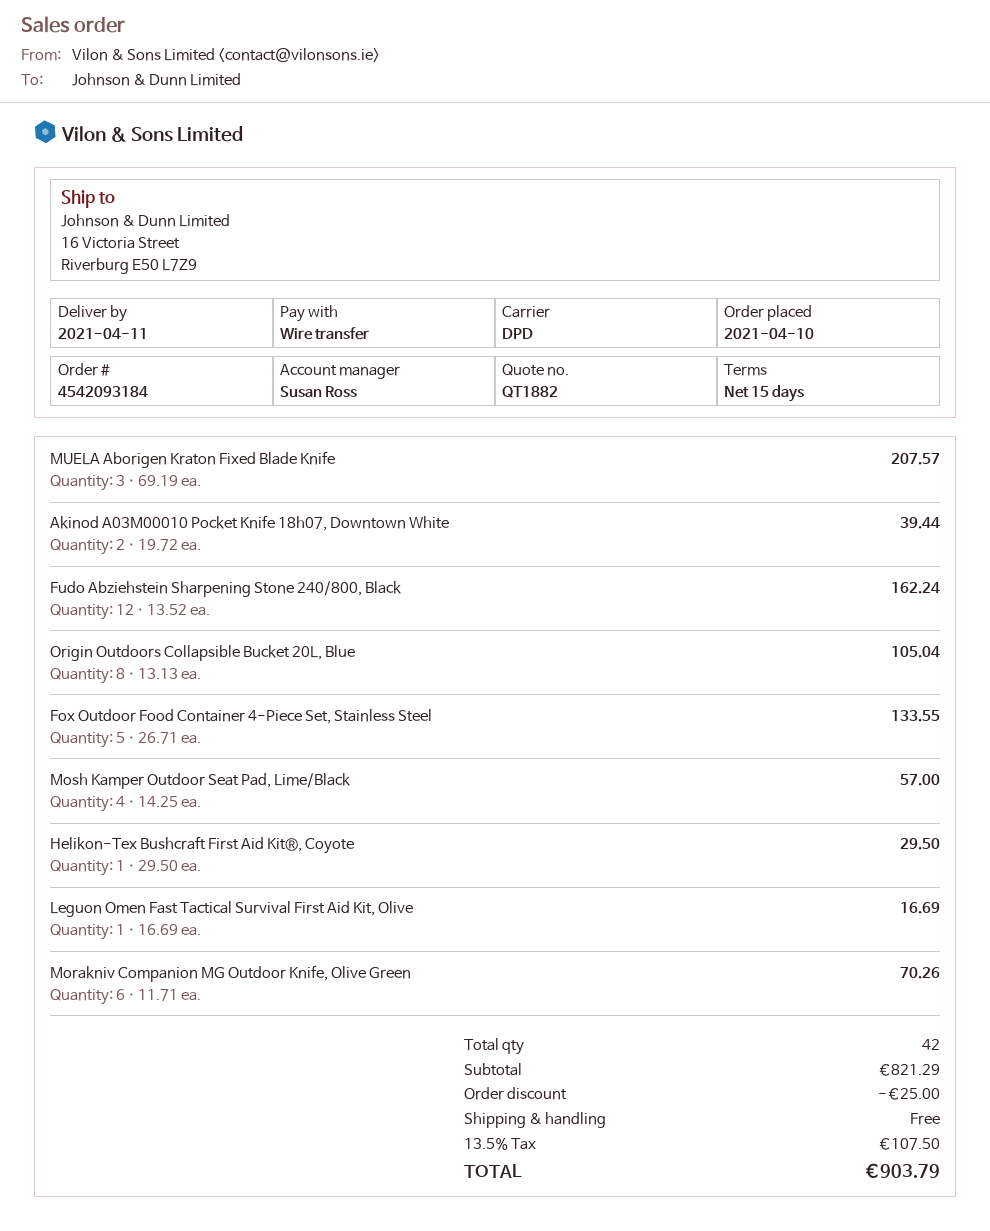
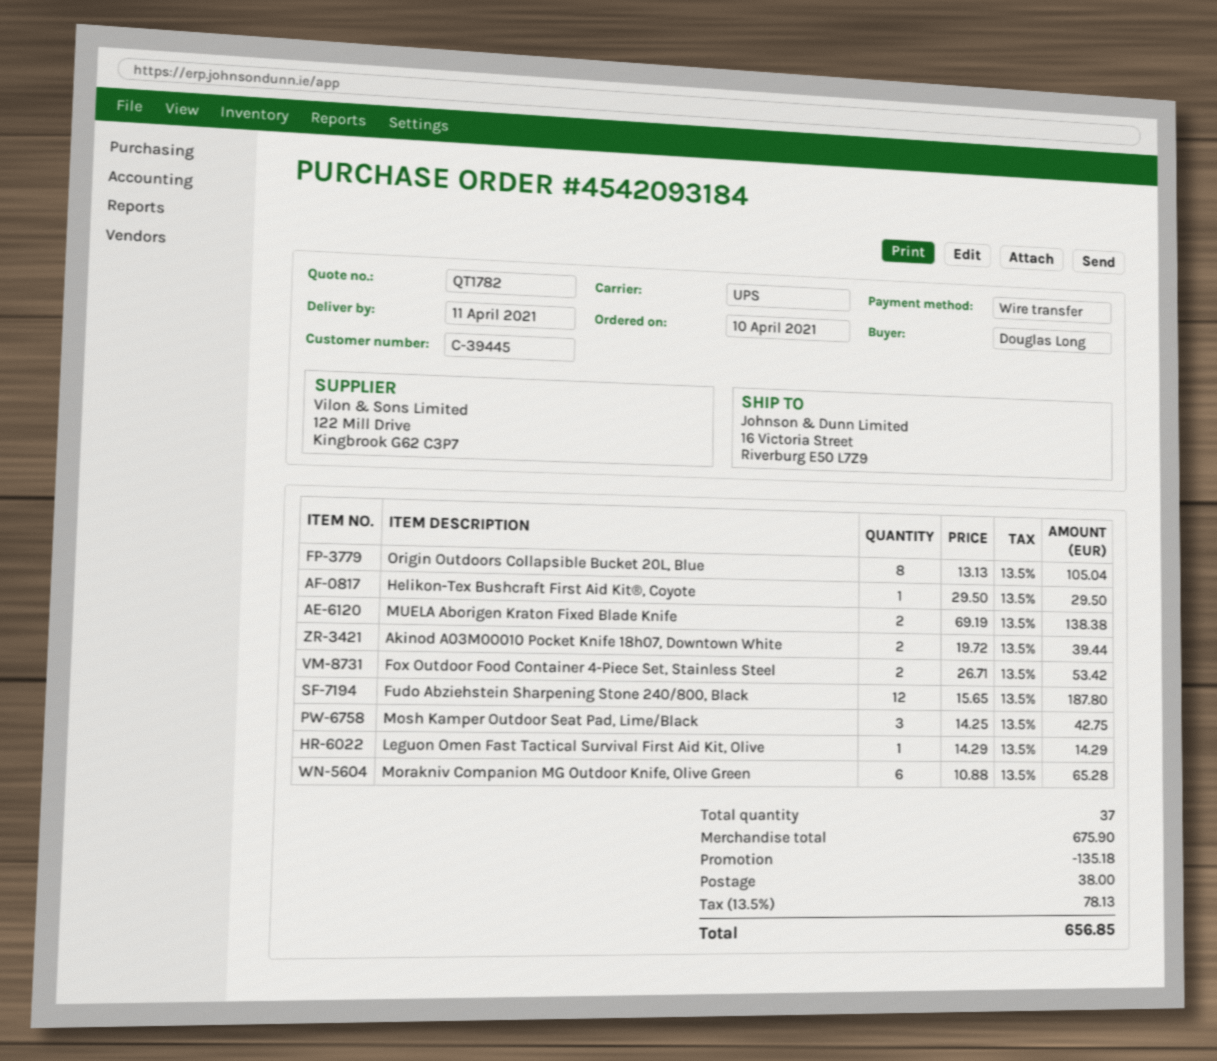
quote number: QT1882 -> QT1782
shipping method: DPD -> UPS
MUELA Aborigen Kraton Fixed Blade Knife: 3 x 69.19 = 207.57 -> 2 x 69.19 = 138.38
Fudo Abziehstein Sharpening Stone 240/800, Black: 12 x 13.52 = 162.24 -> 12 x 15.65 = 187.80
Fox Outdoor Food Container 4-Piece Set, Stainless Steel: 5 x 26.71 = 133.55 -> 2 x 26.71 = 53.42
Mosh Kamper Outdoor Seat Pad, Lime/Black: 4 x 14.25 = 57.00 -> 3 x 14.25 = 42.75
Leguon Omen Fast Tactical Survival First Aid Kit, Olive: 1 x 16.69 = 16.69 -> 1 x 14.29 = 14.29
Morakniv Companion MG Outdoor Knife, Olive Green: 6 x 11.71 = 70.26 -> 6 x 10.88 = 65.28
total quantity: 42 -> 37
subtotal: 821.29 -> 675.90
discount: 25.00 -> 135.18
shipping: 0.00 -> 38.00
tax: 13.5% = 107.50 -> 13.5% = 78.13
total: 903.79 -> 656.85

### [YOUR OBJECTIVE]
Copy nothing except the lines from the one holding "Mosh Kamper Outdoor" through the last line of the data above, and return them exactly.

### [ANSWER BELOW]
Mosh Kamper Outdoor Seat Pad, Lime/Black: 4 x 14.25 = 57.00 -> 3 x 14.25 = 42.75
Leguon Omen Fast Tactical Survival First Aid Kit, Olive: 1 x 16.69 = 16.69 -> 1 x 14.29 = 14.29
Morakniv Companion MG Outdoor Knife, Olive Green: 6 x 11.71 = 70.26 -> 6 x 10.88 = 65.28
total quantity: 42 -> 37
subtotal: 821.29 -> 675.90
discount: 25.00 -> 135.18
shipping: 0.00 -> 38.00
tax: 13.5% = 107.50 -> 13.5% = 78.13
total: 903.79 -> 656.85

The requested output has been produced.